= Paul Robinson (musician) =

British-born musician

Paul Robinson (born 28 March 1955) is a British-born drummer from Rotherham, Yorkshire. He is best known for his work with Nina Simone from 1984 until her death in 2003. Notable concerts include Carnegie Hall, Baalbek International Festival, Royal Festival Hall, Hollywood Bowl, Olympia. He appears on Nina Simone's last album A Single Woman, released in 1993, and Live At Ronnie Scott's, recorded in 1985. Paul is currently touring with The Eric Bibb Band.

In 1972, Paul joined Gullivers People at Tiffany's, the Shaftesbury Avenue club. In 1973, he joined The Brotherhood Of Man as their drummer/MD, the music being arranged by Colin Frechter. He was a founding member of Turning Point in 1976, led by Jeff Clyne, with Brian Miller on piano, and vocals by Pepi Lemer.
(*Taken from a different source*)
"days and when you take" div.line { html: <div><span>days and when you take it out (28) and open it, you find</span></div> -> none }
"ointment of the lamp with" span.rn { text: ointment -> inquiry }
Turning Point received many favourable reviews, not least from the UK music magazine Melody Maker. 1976 marked Paul's first appearance on Top Of The Pops with Jesse Green.
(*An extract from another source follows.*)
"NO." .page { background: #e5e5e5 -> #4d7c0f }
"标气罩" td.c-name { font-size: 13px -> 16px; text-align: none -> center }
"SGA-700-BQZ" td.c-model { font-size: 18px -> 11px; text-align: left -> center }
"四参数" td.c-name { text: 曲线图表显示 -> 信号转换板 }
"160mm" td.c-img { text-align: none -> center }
He toured the USA in 1979 as a member of Sniff 'n' the Tears and played on their second album, The Game's Up. During 1979, he also recorded with The Buggles on their hit record "Video Killed the Radio Star" from the album The Age of Plastic, also playing on "Clean Clean" and "I Love You Miss Robot".

Paul Robinson established Drummer Online in 2005. He is also on the board of directors for The Nina Simone Project set up by Crys Ambrust. Paul Robinson is endorsed by Bay Custom Drums, an English company based in France. He currently resides in Cambridgeshire.